Reeves has to renew her charm offensive with firms outside of the City.
Trench warfare for Burb
BURBERRY shares rose yesterday after its new boss outlined an urgent turnaround — and blamed his predecessor for several fashion faux pas.
Half-year results for the brand fell by a fifth to £1.1billion in the last six months while it has swung to a £53million loss.
Joshua Schulman, who took over as CEO in July, said it was due to “poor decision execution and a lack of focus on core business”.
He also pointed the finger at former CEO Jonathan Akeroyd’s decision to hike handbag prices, when Burberry did not have the same clout as leather goods giants LVMH and Hermes.

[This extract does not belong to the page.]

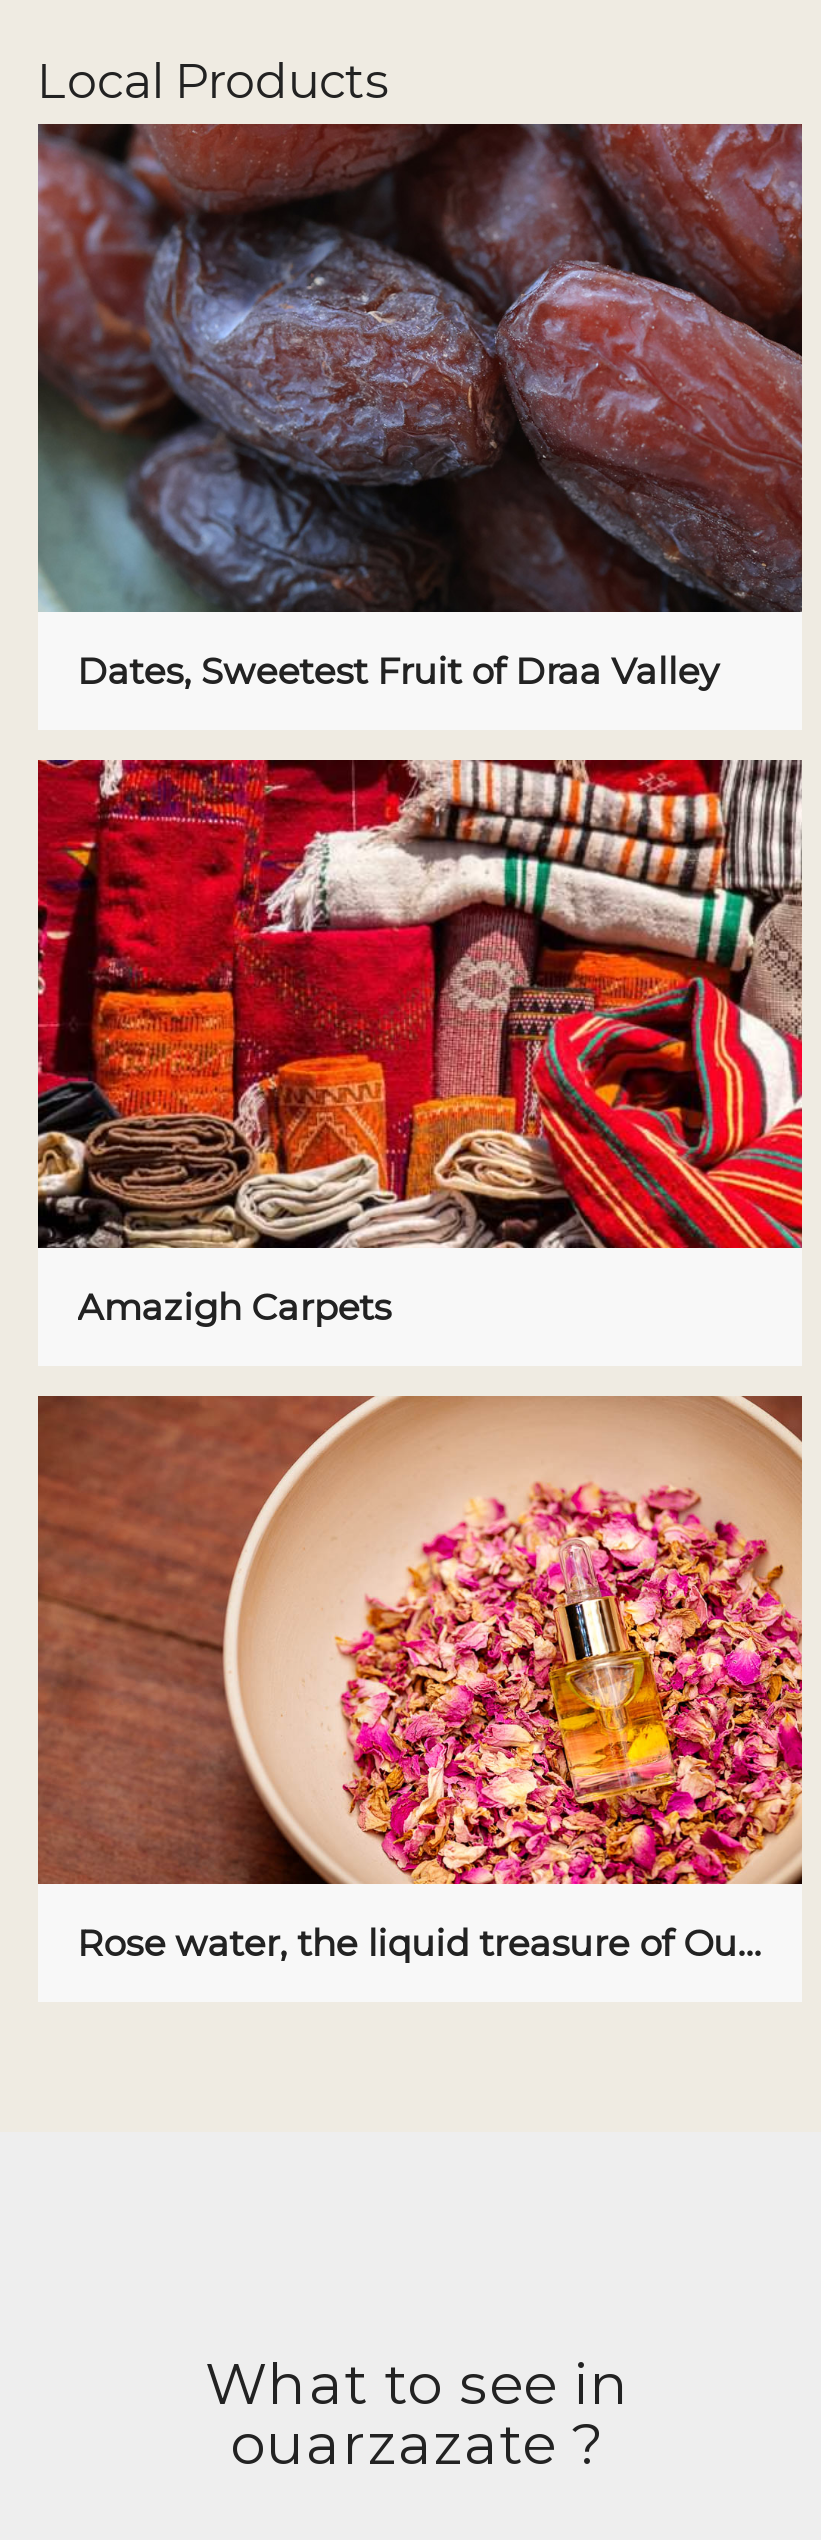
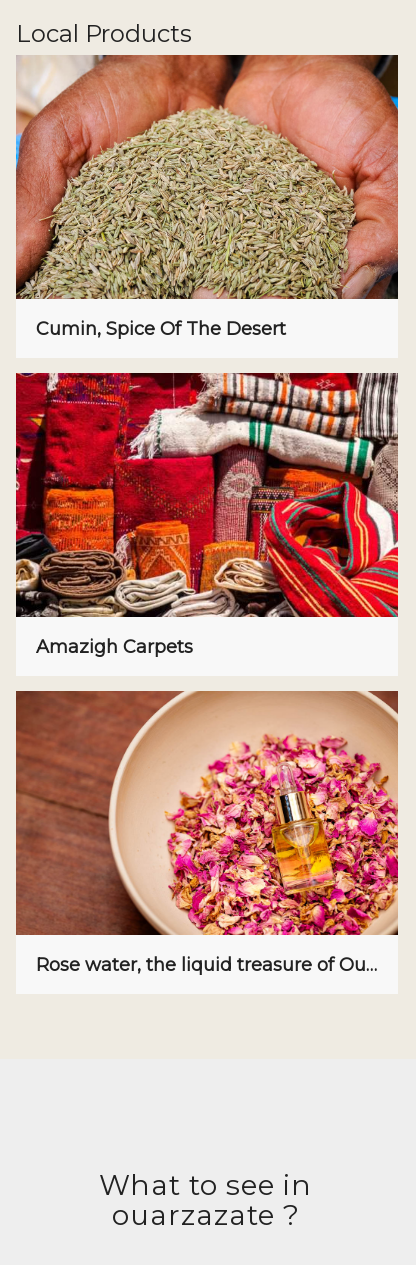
- [image]
- Dates, Sweetest Fruit of Draa Valley
+ [image]
+ Cumin, Spice Of The Desert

He said it will focus on its heritage of trench coats, which Thomas Burberry started in 1856 with waterproofs.
The US boss, who previously led Michael Kors and Coach, dismissed predictions that he would turn Burberry into similarly more affordable and mass-market brands.
New coal mine ban
THE government has banned any future new coal mining schemes as part of its Clean Power push.

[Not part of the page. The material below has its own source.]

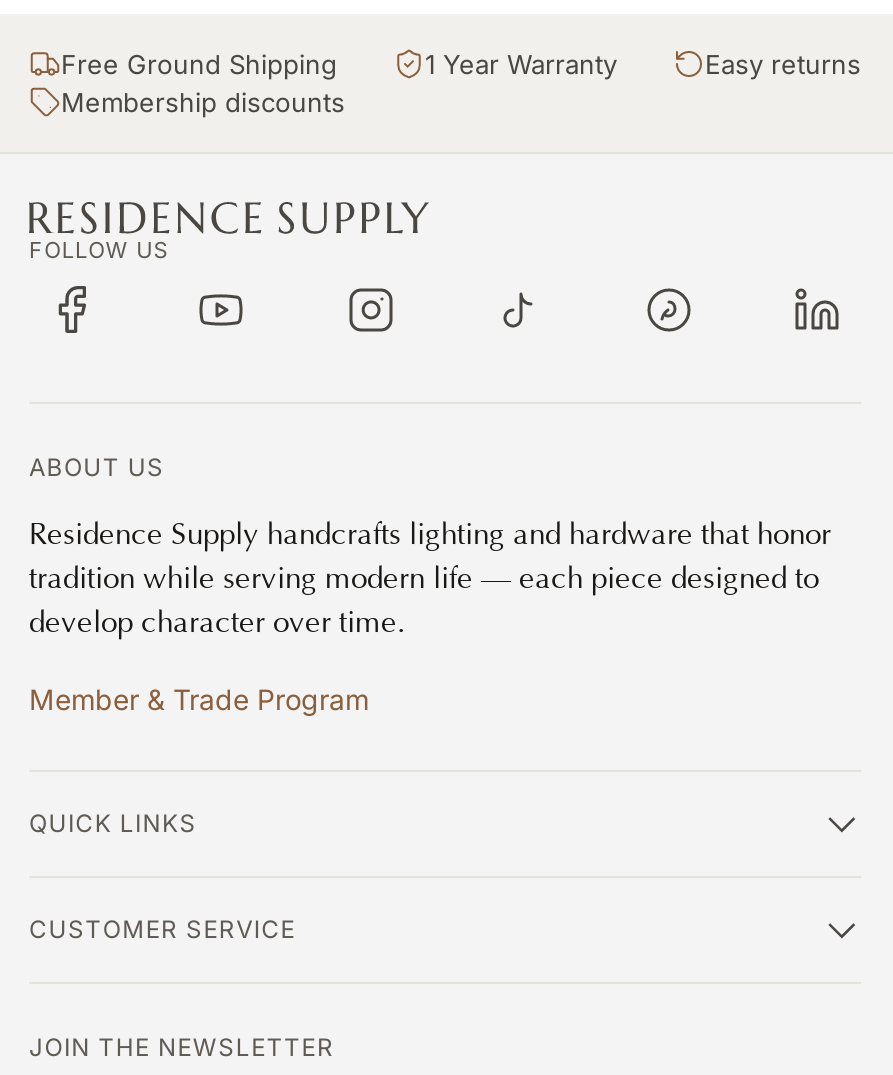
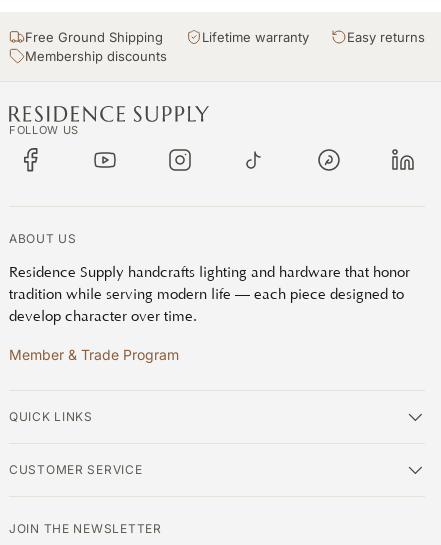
- 1 Year Warranty
+ Lifetime warranty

It comes after the UK’s last coal-fired power station Ratcliffe-on-Soar shut last month.
Coal mining powered Britain for 140 years but Labour wants to become reliant on green renewable energy by 2030.
Energy Minister Michael Shanks said: “The UK’s in prime position to lead the phasing out of coal power, the largest contributor to global emissions.”
Ices Gaza 'gag'
ICE cream brand BEN & JERRY’S is suing its parent company Unilever, claiming it was silenced from speaking out in support of Palestinians.
It follows the former Unilever boss telling Ben & Jerry’s to stay out of geopolitics after it said it would stop supplying ice cream to the West Bank two years ago.
The Phish Food maker now says attempts to speak out in support of a ceasefire were blocked, breaching the terms of its settlement in 2022. Unilever said it “rejects the claims and will defend its case.”
INVESTMENT firm London Capital & Finance was a Ponzi scheme, the High Court ruled. It raised about £237million from 11,600 ordinary investors before going bust in 2019.
It depended entirely on new investors paying existing ones, a judge said.
WHS shops fly
WH SMITH yesterday revealed it now makes five times as much profit from its travel network shops than its high street stores after a rapid expansion in US airports.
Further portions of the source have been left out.